Output each record below exactly. No images go in the copy.

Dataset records
--- START ---
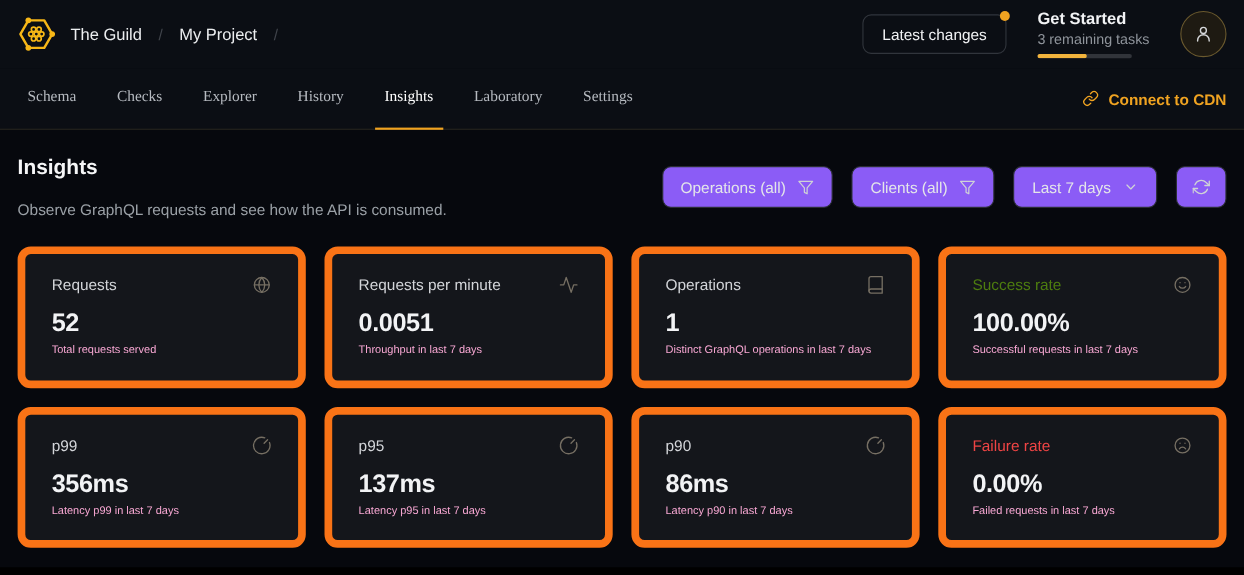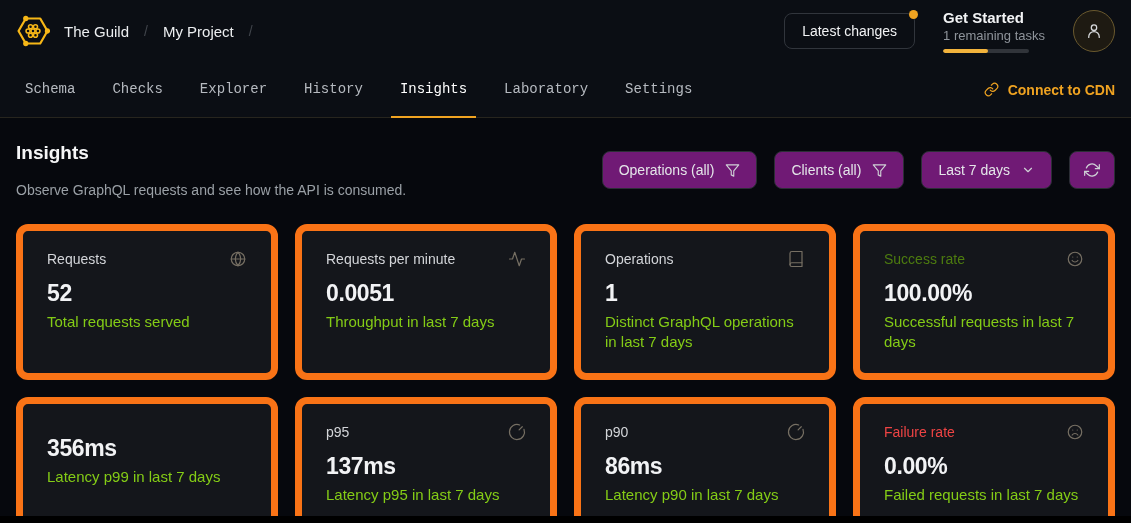"1 remaining tasks" div.gs-sub { text: 1 -> 3 }
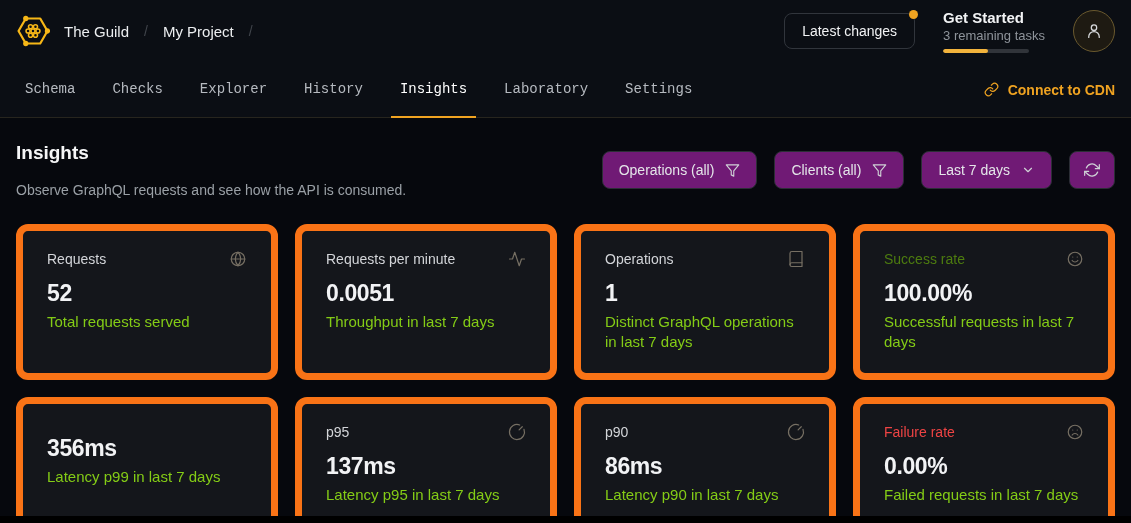"Schema" .tab { font-family: Liberation Mono, monospace -> Liberation Serif, serif }
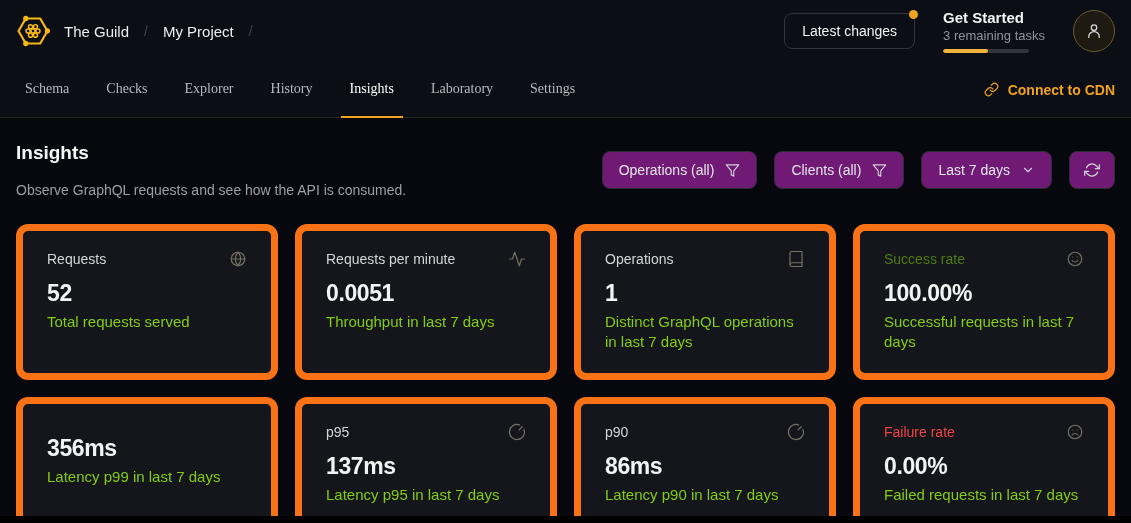"Operations (all)" .filter-btn { background: #701a75 -> #8b5cf6 }
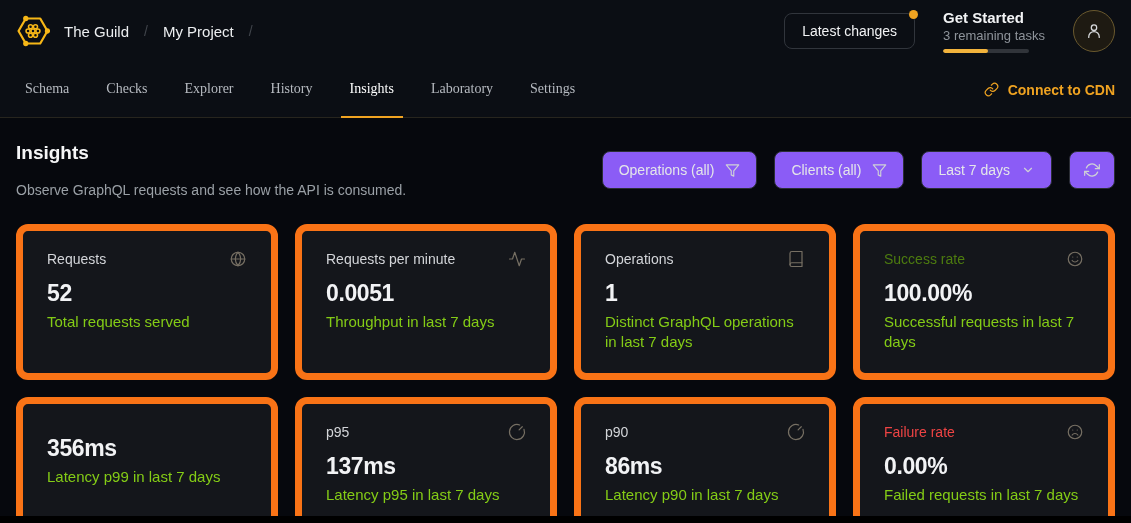"Total requests served" .card-subtitle { color: #84cc16 -> #f9a8d4; font-size: 15px -> 10px }
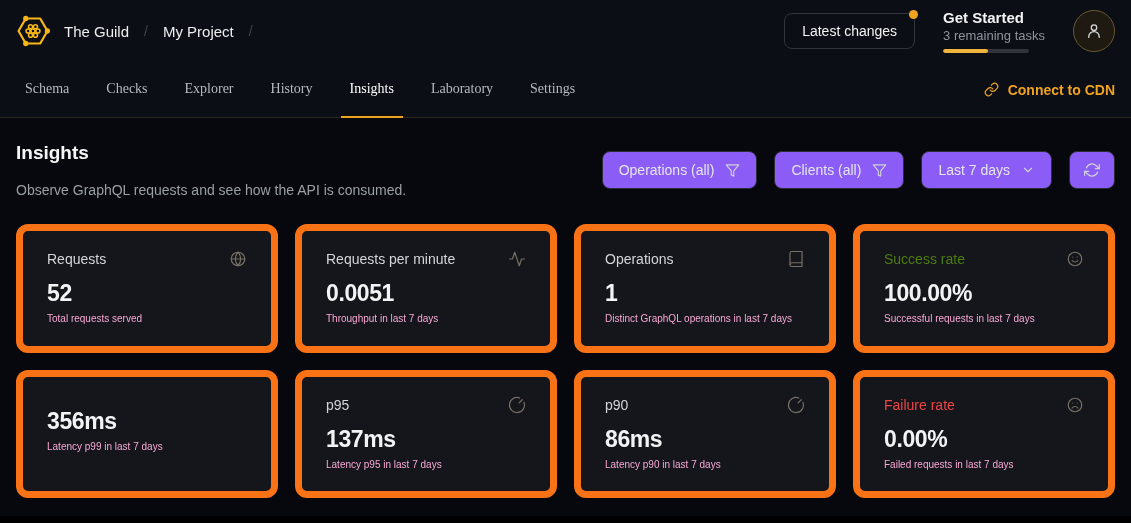"p99" div.card-head { html: none -> <div> <span>p99</span> <span> <svg> <path></path> <path></path> </svg> </span> </div> }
--- END ---
◆ **Result for this task**:
"1 remaining tasks" div.gs-sub { text: 1 -> 3 }
"Schema" .tab { font-family: Liberation Mono, monospace -> Liberation Serif, serif }
"Operations (all)" .filter-btn { background: #701a75 -> #8b5cf6 }
"Total requests served" .card-subtitle { color: #84cc16 -> #f9a8d4; font-size: 15px -> 10px }
"p99" div.card-head { html: none -> <div> <span>p99</span> <span> <svg> <path></path> <path></path> </svg> </span> </div> }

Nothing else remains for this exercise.